Huanfei Zheng, Clemson University

Abstract This presentation shows an automatic task and motion planning framework for multi-robot systems (MRS) to achieve a temporal logic constrained task by considering each robot’s trustworthiness based on the automaton theory. Given a set of temporal logic formulae described task specifications for an MRS, we first develop an automaton based iterative parallel decomposition framework thus obtain the largest set of parallel performable subtasks.

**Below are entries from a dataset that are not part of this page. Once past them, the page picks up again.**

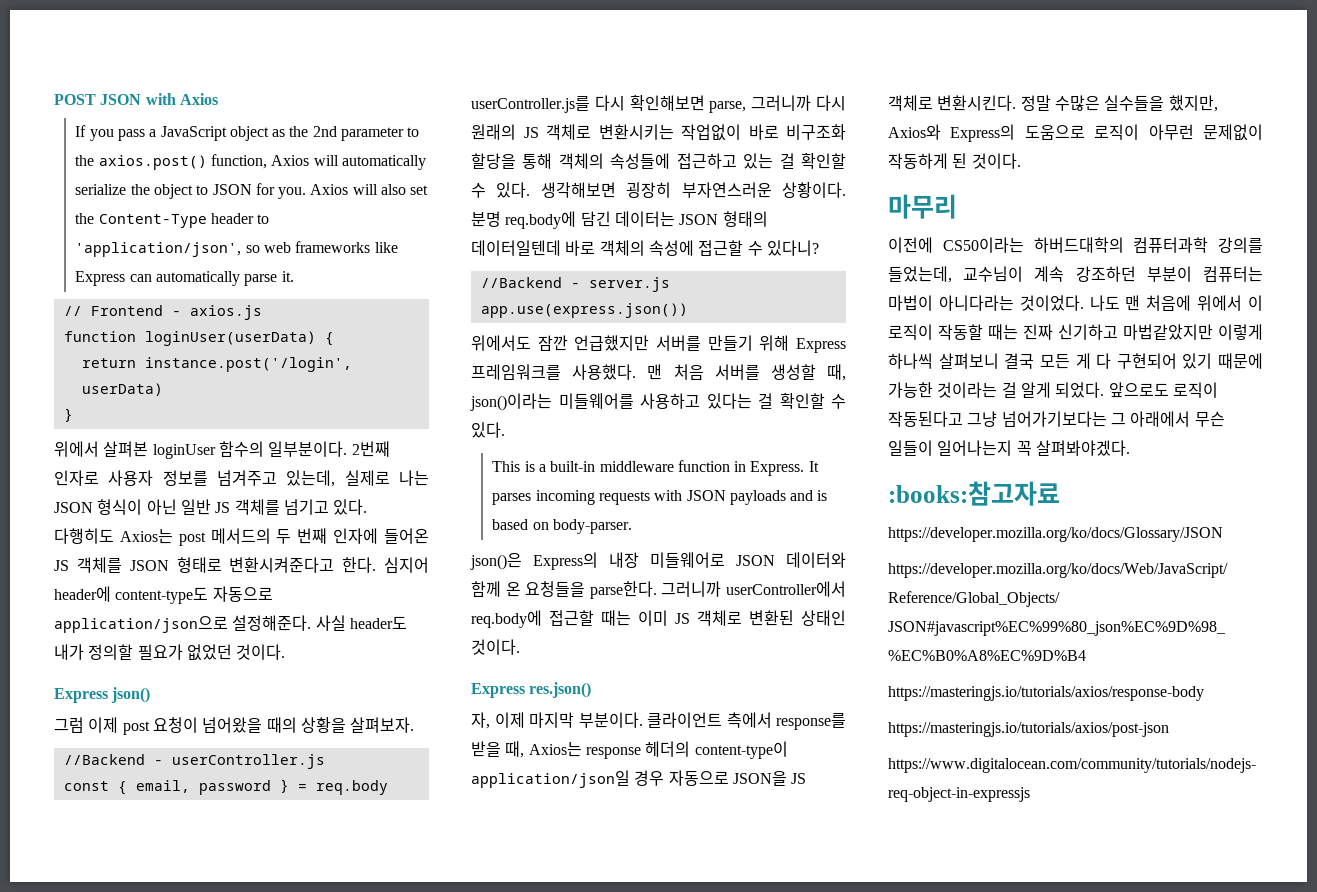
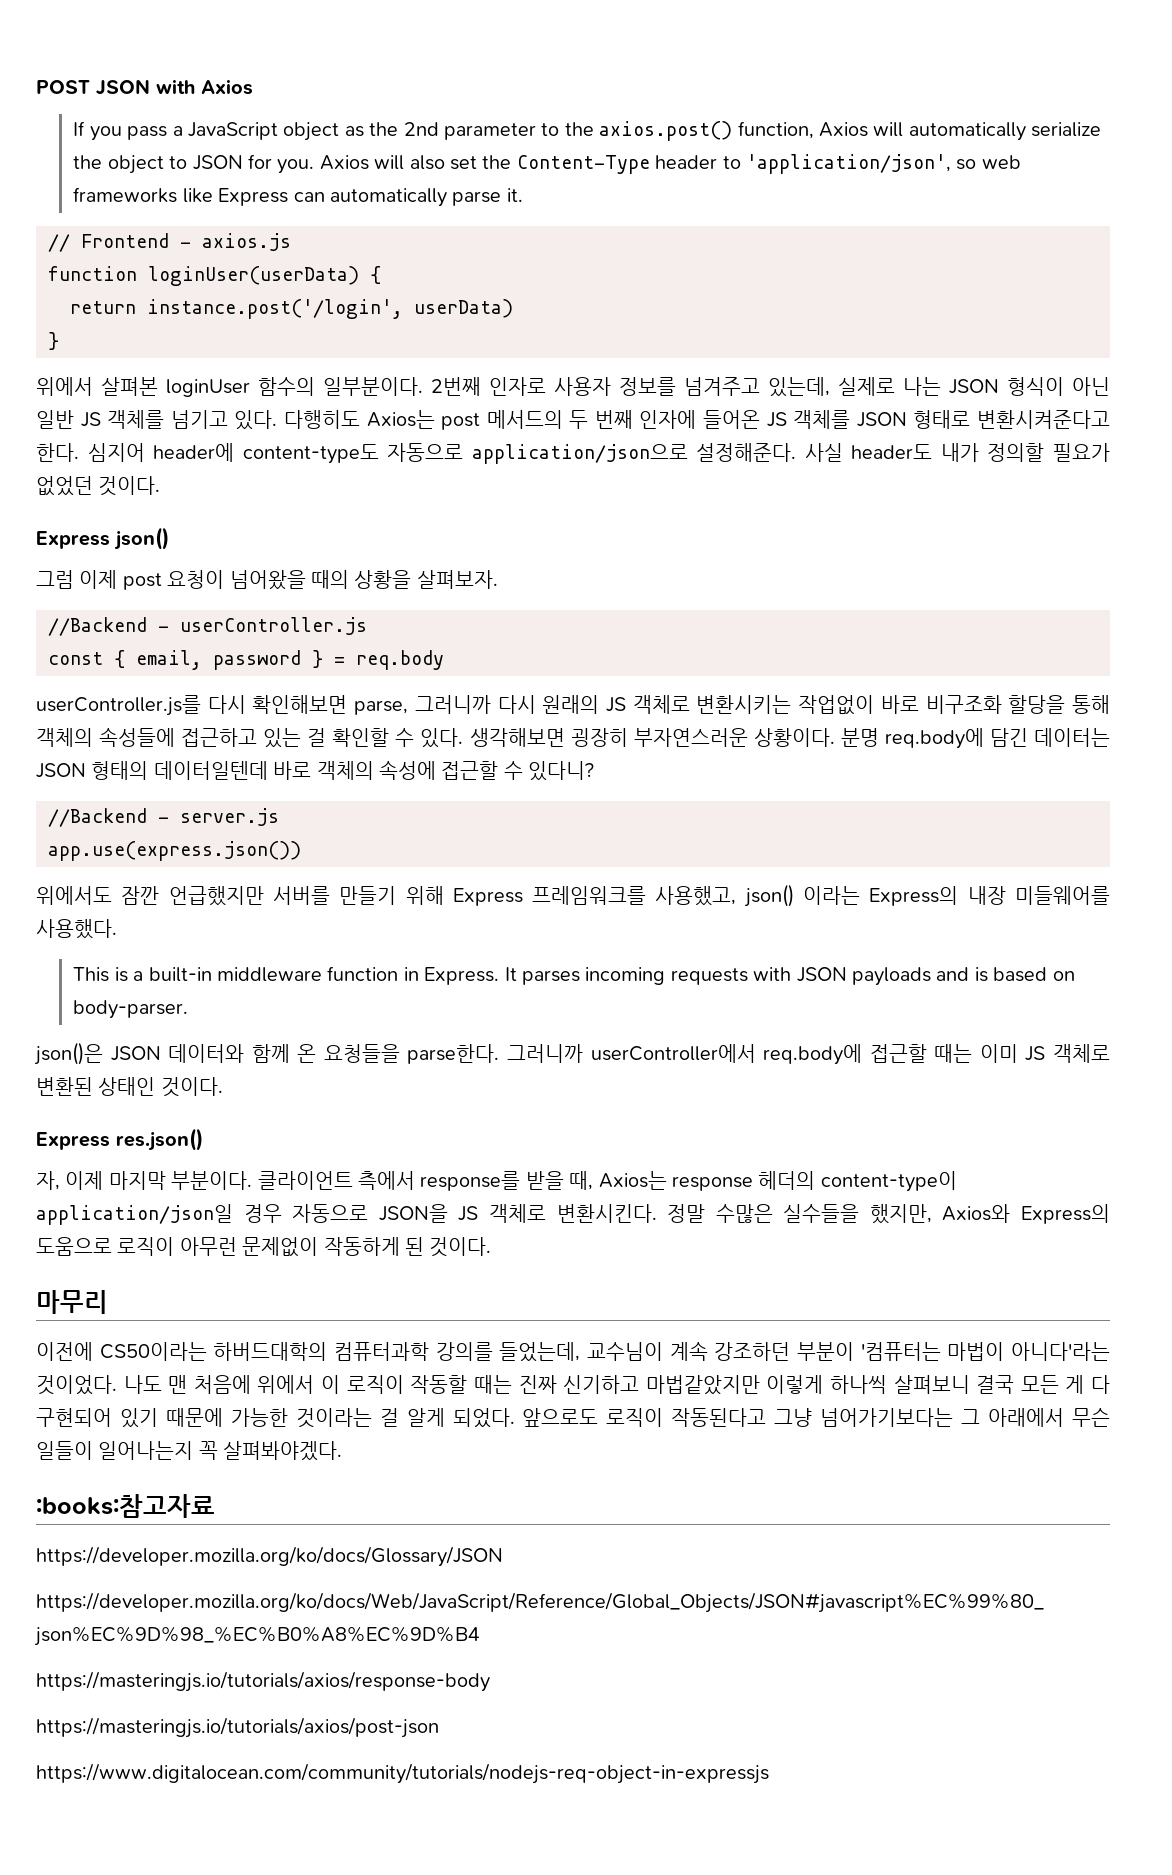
[572,364,846,381] [470,393,846,411] [471,422,505,438] 사용했다. 맨 처음 서버를 생성할 때, json()이라는 미들웨어를 사용하고 있다는 걸 확인할 수 있다. -> [655,884,1110,907] [36,919,117,939] 사용했고, json() 이라는 Express의 내장 미들웨어를 사용했다.
[533,552,725,570] Express의 내장 미들웨어로 -> (103, 1053) none
[1203,266,1263,282] [888,295,1014,311] 컴퓨터는 마법이 아니다라는 -> [860,1342,1110,1361] '컴퓨터는 마법이 아니다'라는

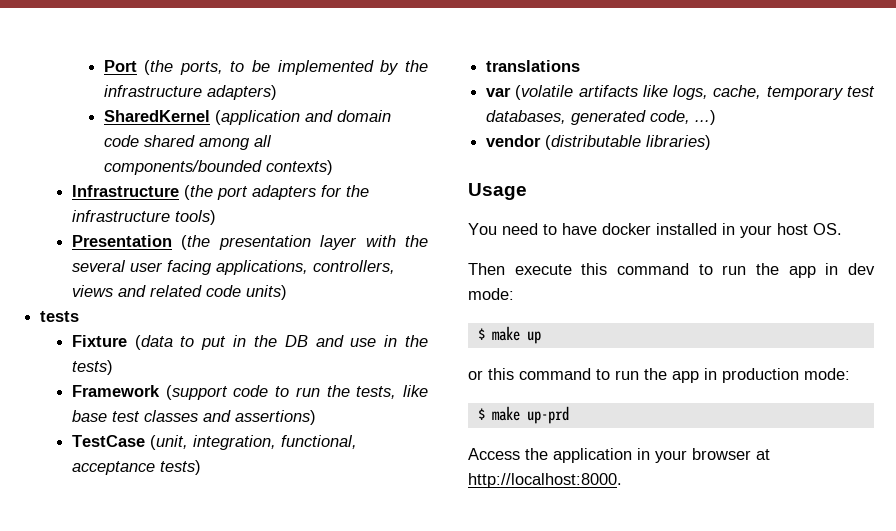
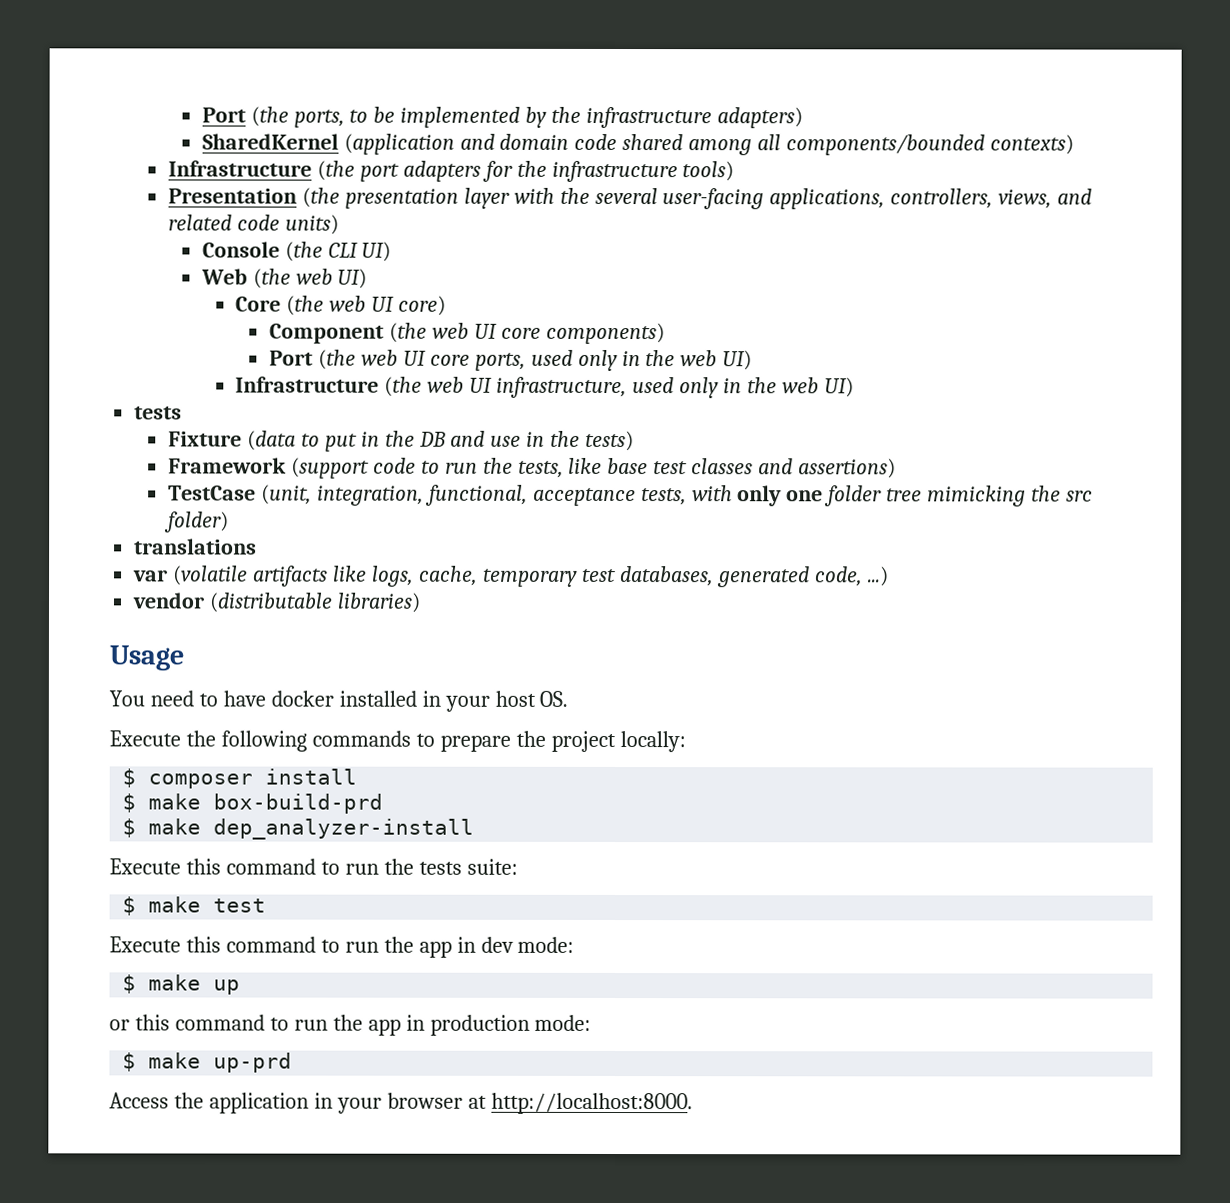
[129,260,212,275] user facing -> [662,188,765,210] user-facing
[71,285,113,297] views -> [998,189,1053,209] views,
(287, 292) none -> [201,241,392,262] [200,268,368,289] [235,295,447,316] [269,322,665,345] [269,349,753,372] [235,376,854,399] // Console (the CLI UI) // Web (the web UI) // Core (the web UI core) // Component (the web UI core components) // Port (the web UI core ports, used only in the web UI) // Infrastructure (the web UI infrastructure, used only in the web UI)
[159,460,201,475] tests) -> [640,485,1094,507] [163,511,229,533] tests, with only one folder tree mimicking the src folder)
[468,263,572,275] Then execute -> [109,730,686,753] [122,768,358,789] [122,793,384,814] [122,818,475,840] [109,858,518,875] [122,896,267,916] [109,936,181,953] Execute the following commands to prepare the project locally: // $ composer install // $ make box-build-prd // $ make dep_analyzer-install // Execute this command to run the tests suite: // $ make test // Execute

These automata described subtasks are then assigned into each robot inside the MRS team by considering the costs (or rewards) of completing a single task as well as the overall concurrency. The costs (or rewards) here are quantified by the trust value of the corresponding robots, which is a probabilistic estimation on a robot by considering multi-dimensional metrics, such as performance of a robot and supervision workload from an operator. A dynamic Bayesian network (DBN) is utilized to catch the evolution of trust. Besides, robots are configured with partially overlapping capabilities so that the ones with the appropriate trust value will be selected. The final robot-task assignment plan, i.e., a task plan, satisfies both the temporal logic constraints and optimality of robot configuration. Symbolic motion planning (SMP) is performed for each individual robot based on the task plan in a discretized environment. Task redecomposition and replanning are triggered in a distributed manner to update the task plan and SMP among neighboring robots.